# Task to carry out
Go through the data below and transcribe it exactly. Omit the images.

Stored dataset items:
################

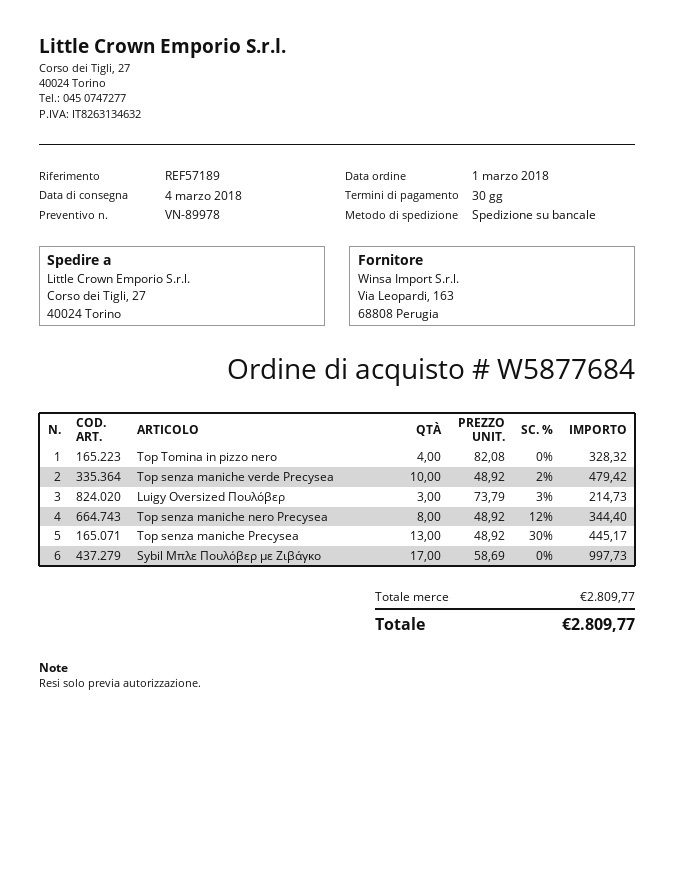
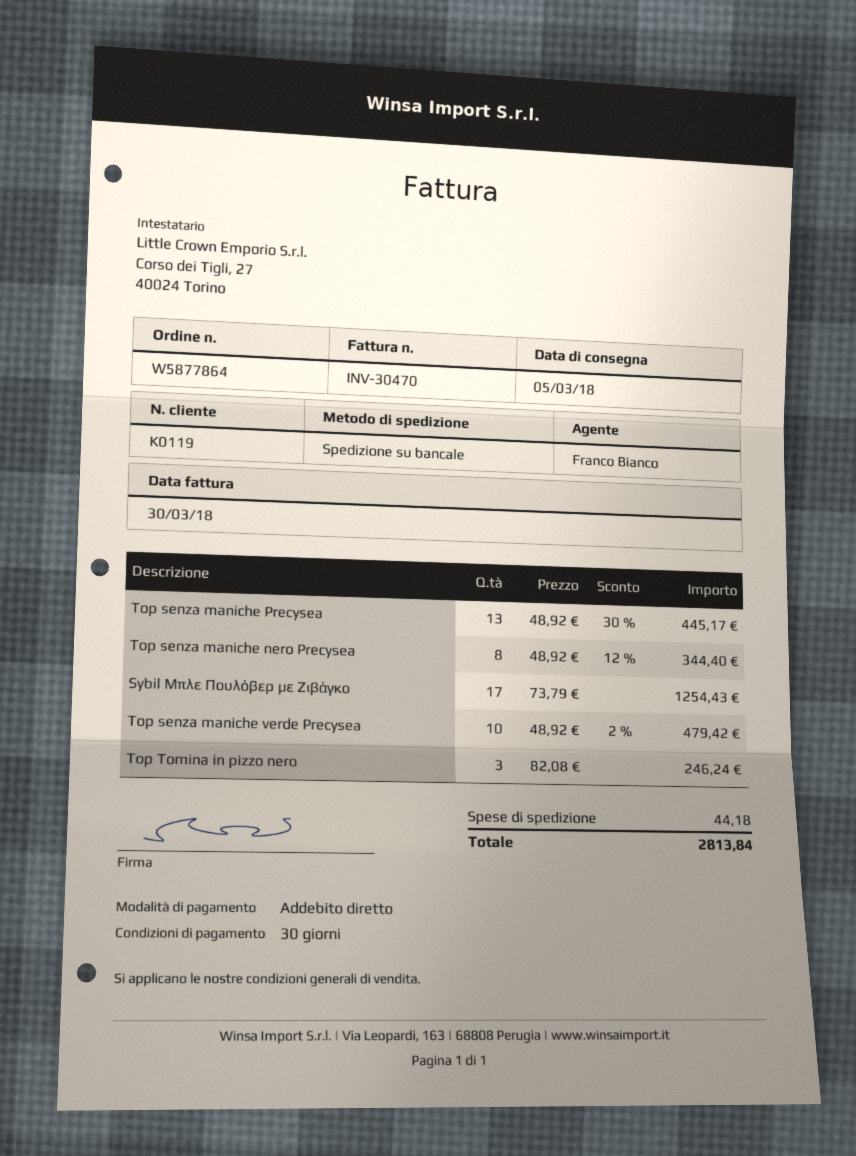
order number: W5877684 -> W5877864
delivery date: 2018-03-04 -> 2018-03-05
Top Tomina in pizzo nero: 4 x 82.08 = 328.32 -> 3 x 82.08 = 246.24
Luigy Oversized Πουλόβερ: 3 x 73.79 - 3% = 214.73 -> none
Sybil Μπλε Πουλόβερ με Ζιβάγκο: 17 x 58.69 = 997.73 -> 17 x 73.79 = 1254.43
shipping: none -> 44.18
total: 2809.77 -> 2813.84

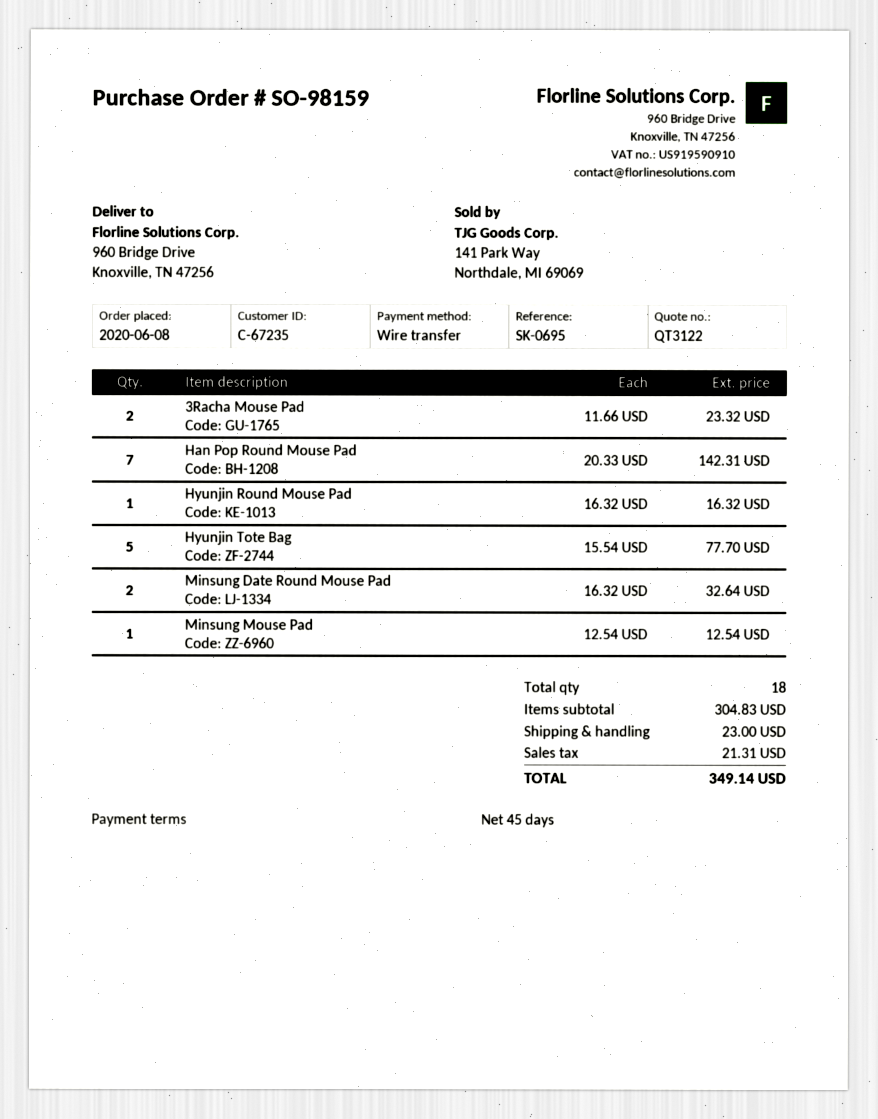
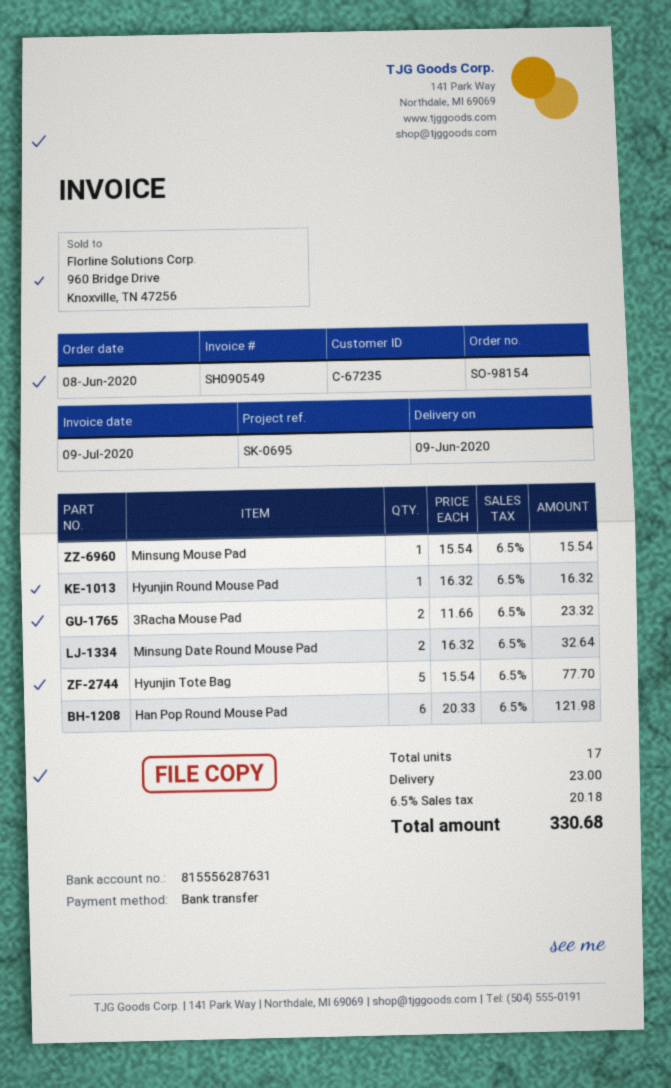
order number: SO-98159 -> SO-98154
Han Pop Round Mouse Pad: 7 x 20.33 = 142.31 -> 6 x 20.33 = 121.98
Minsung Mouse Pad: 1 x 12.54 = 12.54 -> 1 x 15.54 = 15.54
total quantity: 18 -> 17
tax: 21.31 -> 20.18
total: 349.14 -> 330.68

################

# Response area
order number: W5877684 -> W5877864
delivery date: 2018-03-04 -> 2018-03-05
Top Tomina in pizzo nero: 4 x 82.08 = 328.32 -> 3 x 82.08 = 246.24
Luigy Oversized Πουλόβερ: 3 x 73.79 - 3% = 214.73 -> none
Sybil Μπλε Πουλόβερ με Ζιβάγκο: 17 x 58.69 = 997.73 -> 17 x 73.79 = 1254.43
shipping: none -> 44.18
total: 2809.77 -> 2813.84

order number: SO-98159 -> SO-98154
Han Pop Round Mouse Pad: 7 x 20.33 = 142.31 -> 6 x 20.33 = 121.98
Minsung Mouse Pad: 1 x 12.54 = 12.54 -> 1 x 15.54 = 15.54
total quantity: 18 -> 17
tax: 21.31 -> 20.18
total: 349.14 -> 330.68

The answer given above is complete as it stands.